_What you have to do:_
Copying task for the records below: reproduce each one exactly and drop the pictures.

_Data supplied:_
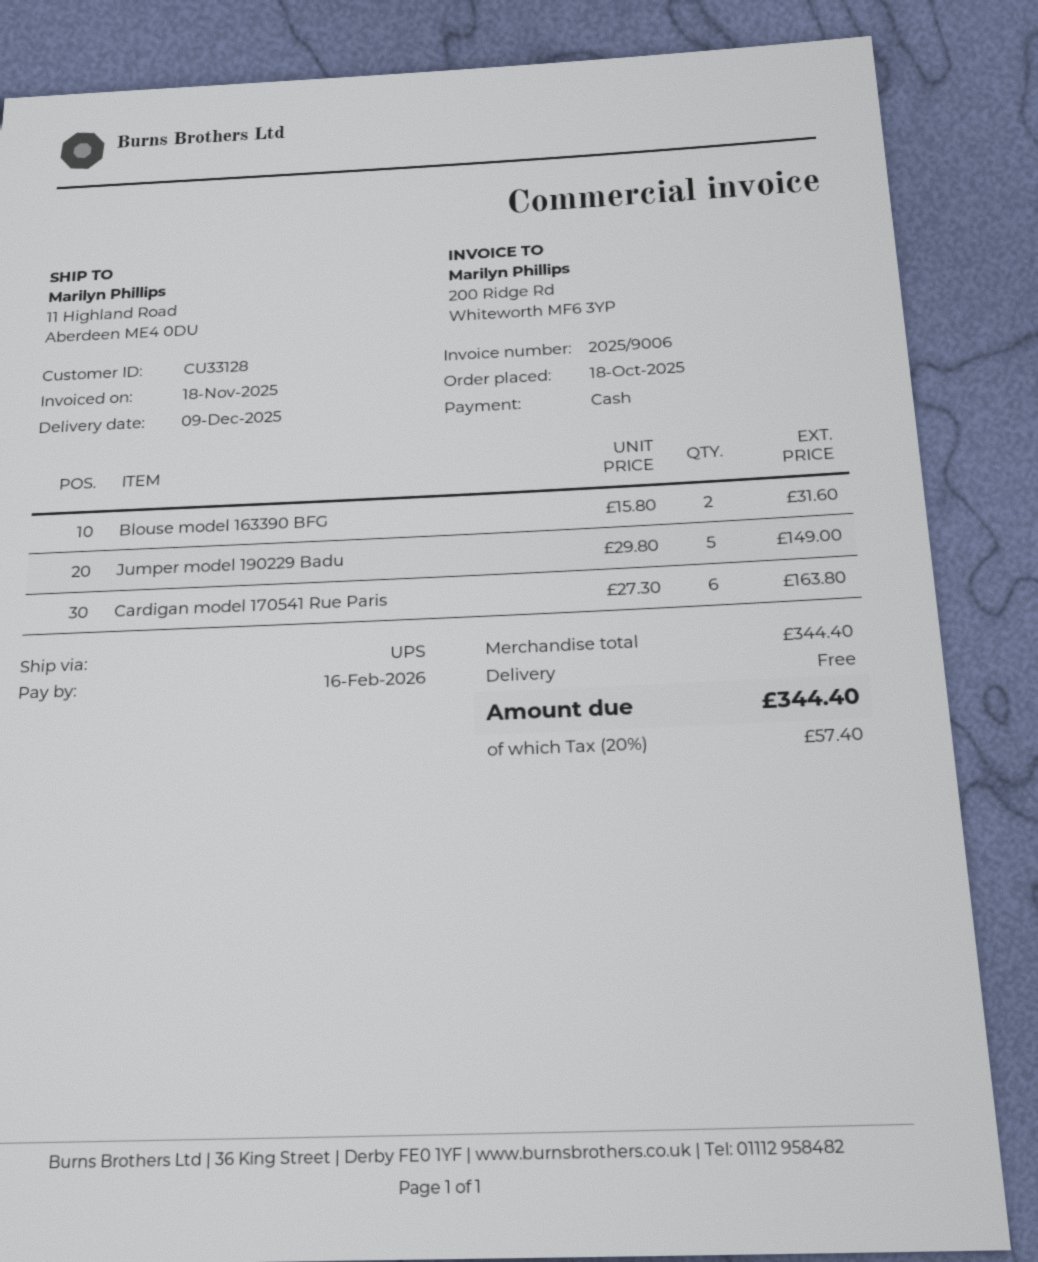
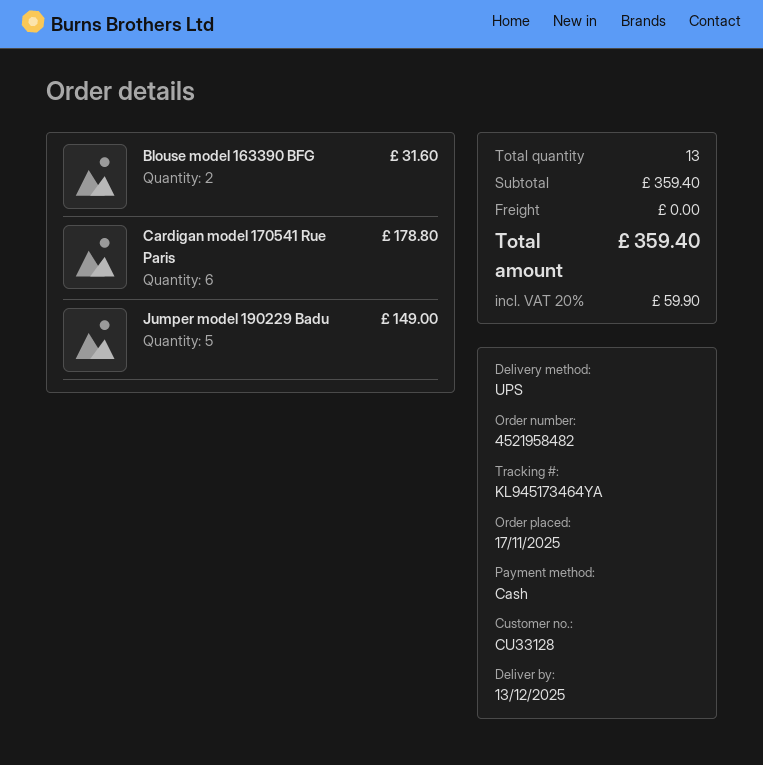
order date: 2025-10-18 -> 2025-11-17
delivery date: 2025-12-09 -> 2025-12-13
Cardigan model 170541 Rue Paris: 6 for 163.80 -> 6 for 178.80
subtotal: 344.40 -> 359.40
tax: 20% = 57.40 -> 20% = 59.90
total: 344.40 -> 359.40

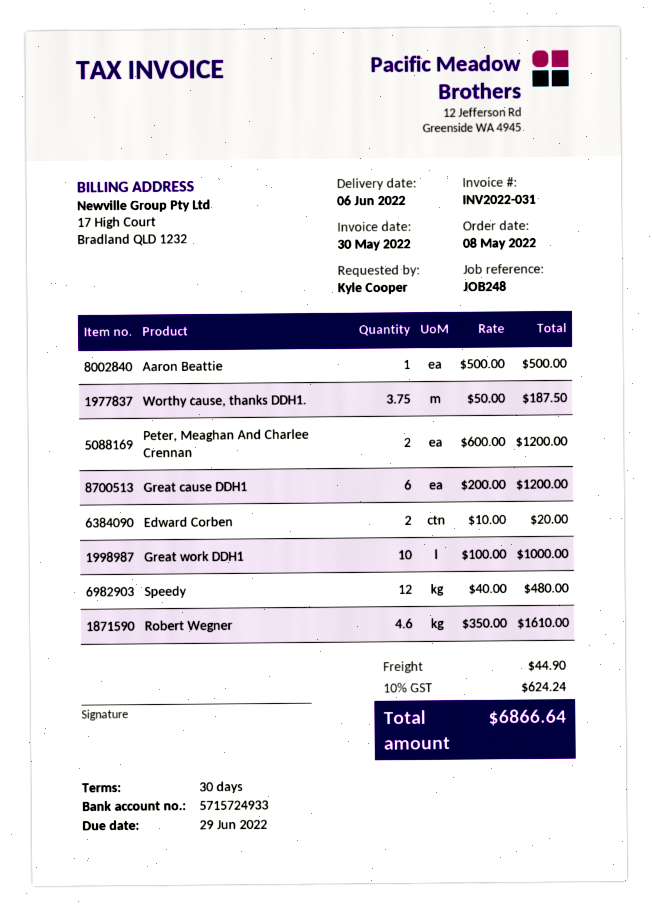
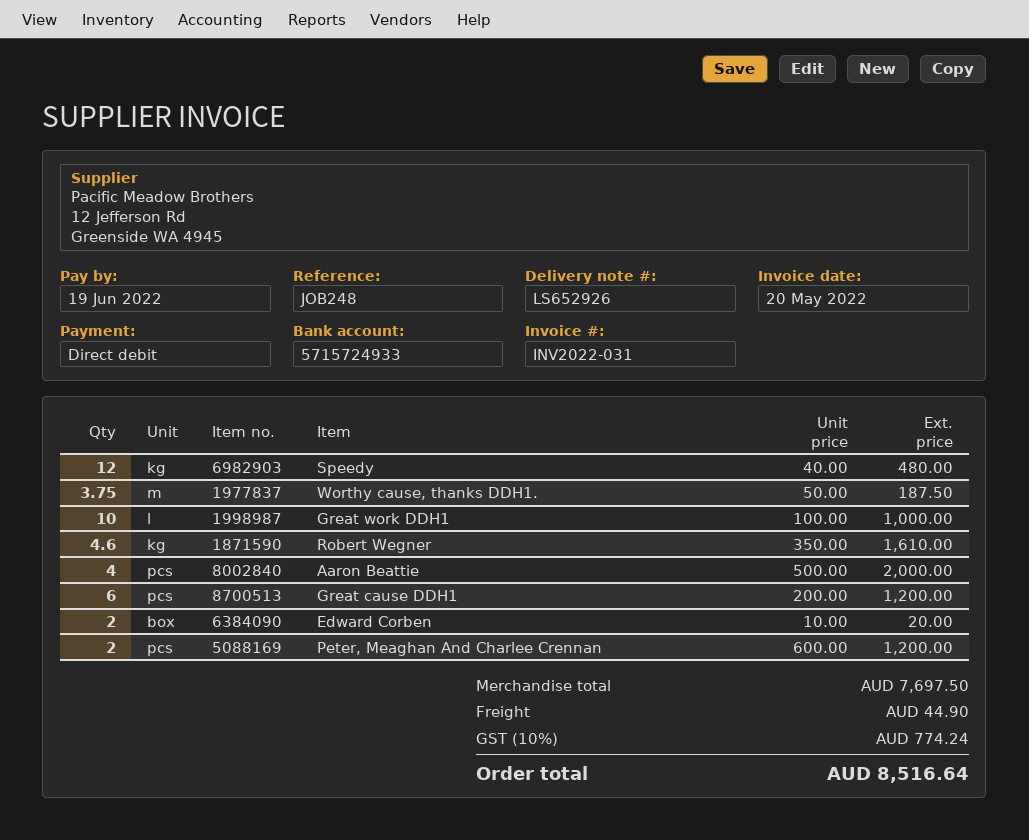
invoice date: 2022-05-30 -> 2022-05-20
due date: 2022-06-29 -> 2022-06-19
Aaron Beattie: 1 x 500.00 = 500.00 -> 4 x 500.00 = 2000.00
tax: 10% = 624.24 -> 10% = 774.24
total: 6866.64 -> 8516.64

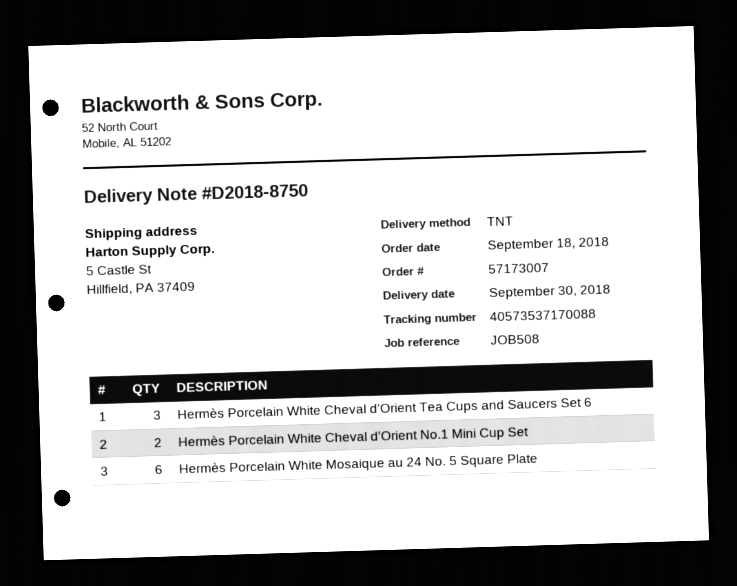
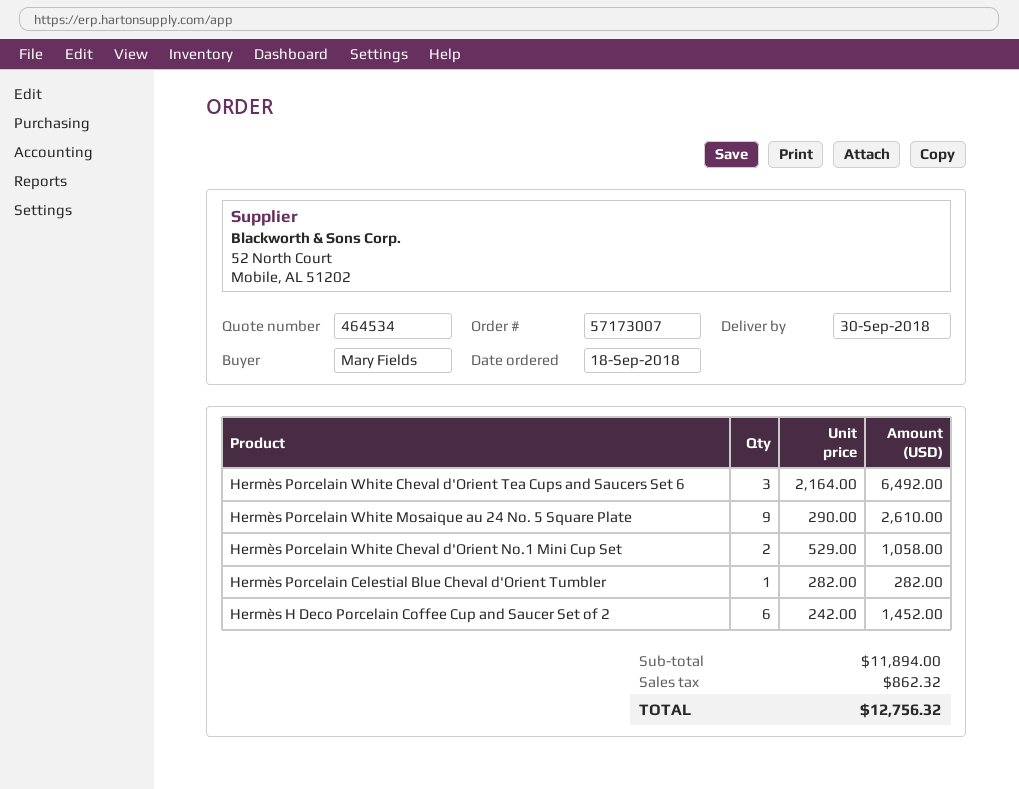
Hermès Porcelain White Mosaique au 24 No. 5 Square Plate: 6 -> 9
Hermès Porcelain Celestial Blue Cheval d'Orient Tumbler: none -> 1
Hermès H Deco Porcelain Coffee Cup and Saucer Set of 2: none -> 6

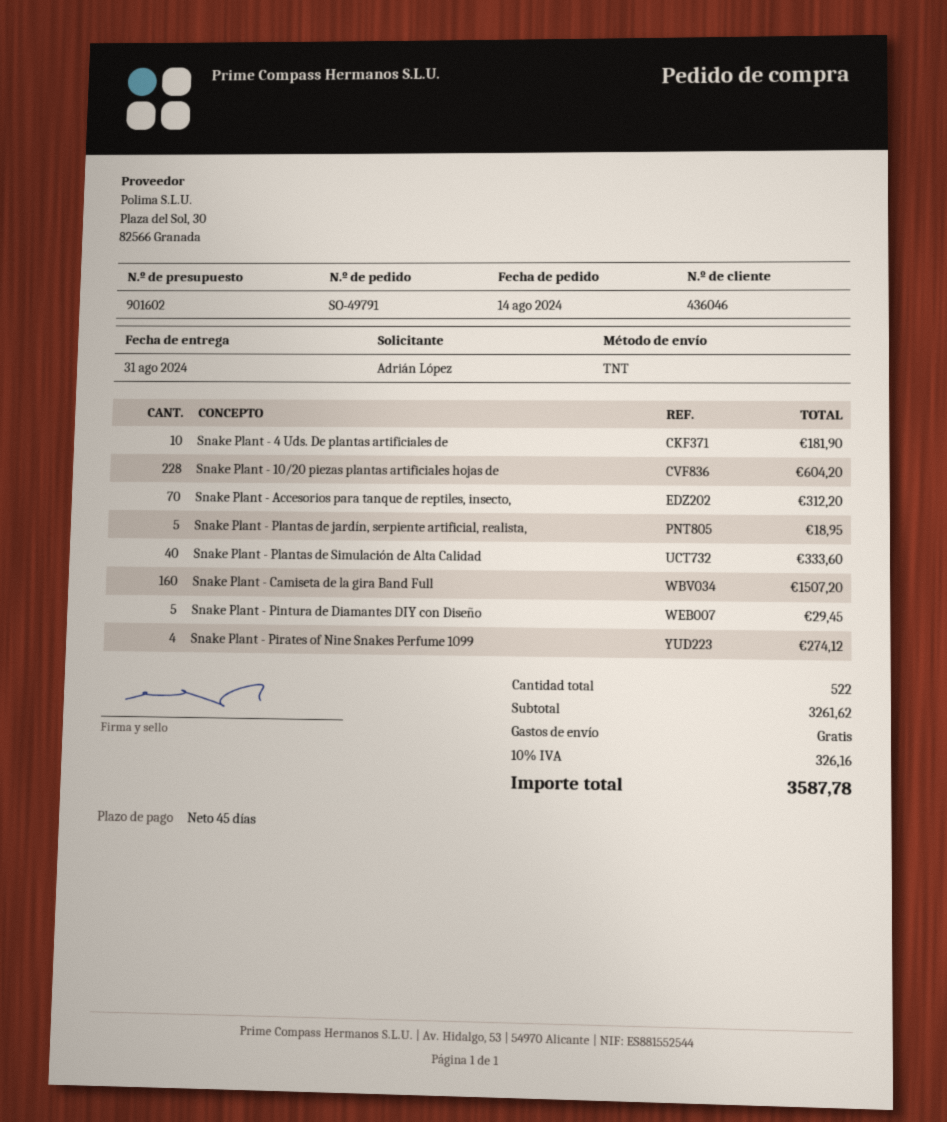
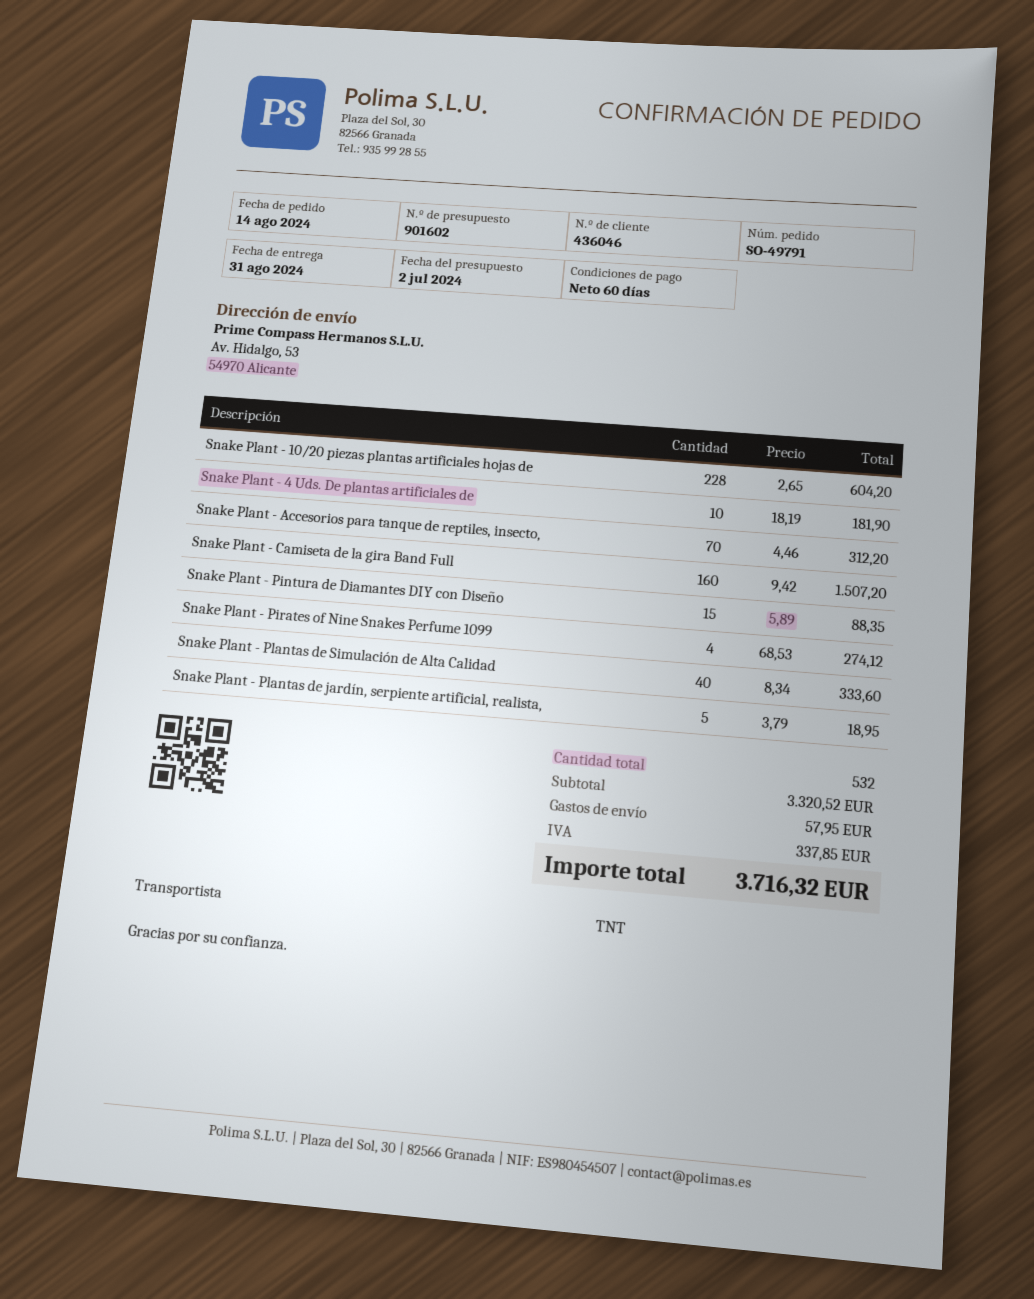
payment terms: 45 days -> 60 days
Snake Plant - Pintura de Diamantes DIY con Diseño: 5 for 29.45 -> 15 for 88.35
total quantity: 522 -> 532
subtotal: 3261.62 -> 3320.52
shipping: 0.00 -> 57.95
tax: 326.16 -> 337.85
total: 3587.78 -> 3716.32

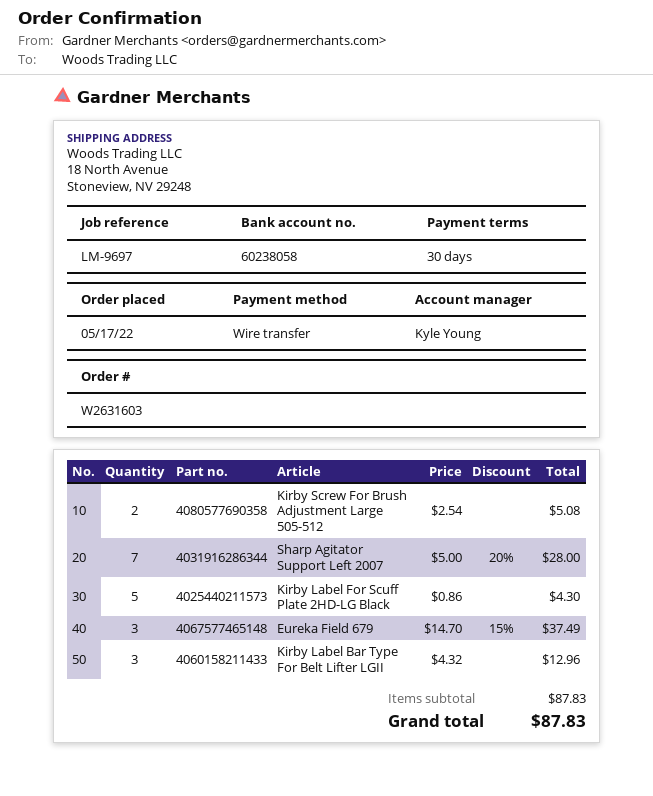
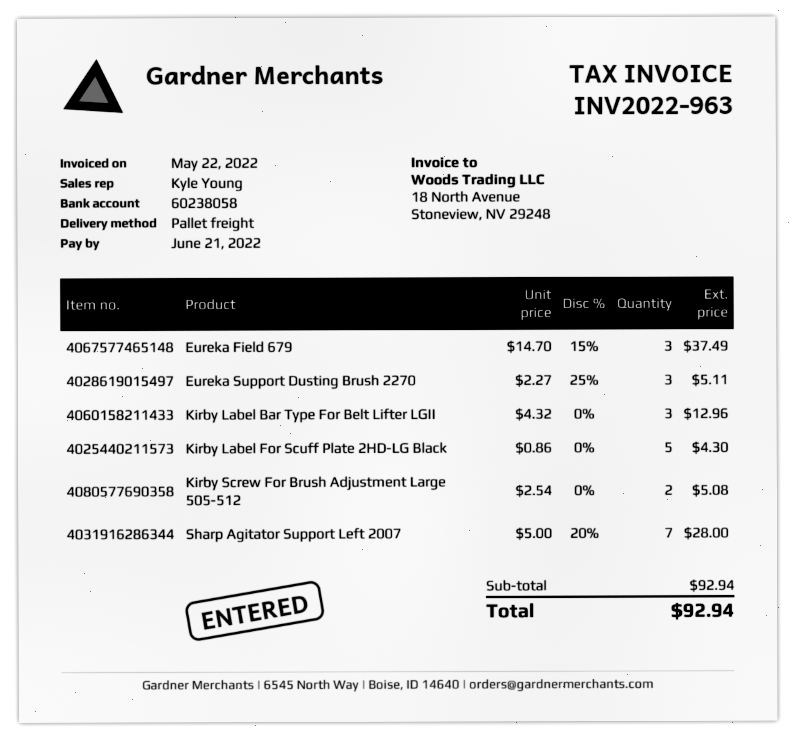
Eureka Support Dusting Brush 2270: none -> 3 x 2.27 - 25% = 5.11
subtotal: 87.83 -> 92.94
total: 87.83 -> 92.94

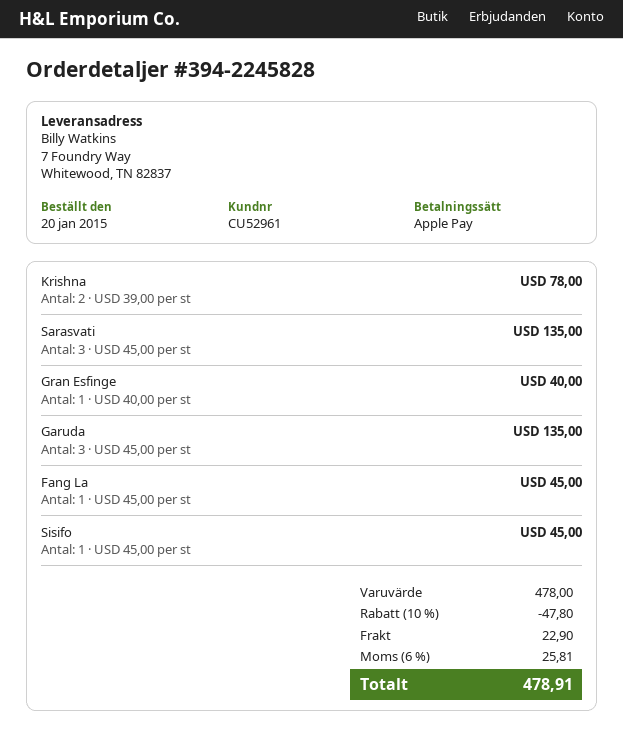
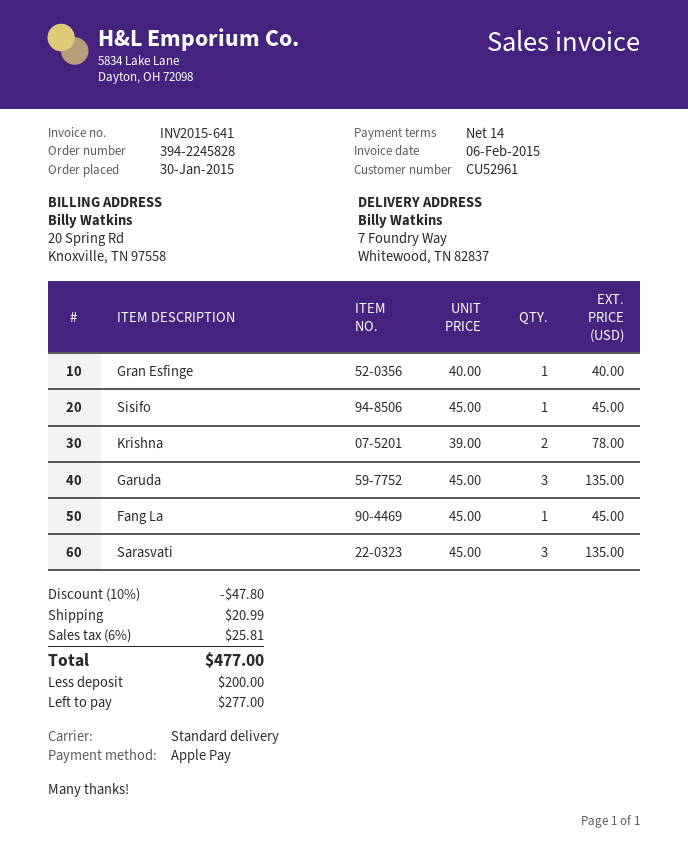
order date: 2015-01-20 -> 2015-01-30
shipping: 22.90 -> 20.99
total: 478.91 -> 477.00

_Solution for this problem:_
order date: 2025-10-18 -> 2025-11-17
delivery date: 2025-12-09 -> 2025-12-13
Cardigan model 170541 Rue Paris: 6 for 163.80 -> 6 for 178.80
subtotal: 344.40 -> 359.40
tax: 20% = 57.40 -> 20% = 59.90
total: 344.40 -> 359.40

invoice date: 2022-05-30 -> 2022-05-20
due date: 2022-06-29 -> 2022-06-19
Aaron Beattie: 1 x 500.00 = 500.00 -> 4 x 500.00 = 2000.00
tax: 10% = 624.24 -> 10% = 774.24
total: 6866.64 -> 8516.64

Hermès Porcelain White Mosaique au 24 No. 5 Square Plate: 6 -> 9
Hermès Porcelain Celestial Blue Cheval d'Orient Tumbler: none -> 1
Hermès H Deco Porcelain Coffee Cup and Saucer Set of 2: none -> 6

payment terms: 45 days -> 60 days
Snake Plant - Pintura de Diamantes DIY con Diseño: 5 for 29.45 -> 15 for 88.35
total quantity: 522 -> 532
subtotal: 3261.62 -> 3320.52
shipping: 0.00 -> 57.95
tax: 326.16 -> 337.85
total: 3587.78 -> 3716.32

Eureka Support Dusting Brush 2270: none -> 3 x 2.27 - 25% = 5.11
subtotal: 87.83 -> 92.94
total: 87.83 -> 92.94

order date: 2015-01-20 -> 2015-01-30
shipping: 22.90 -> 20.99
total: 478.91 -> 477.00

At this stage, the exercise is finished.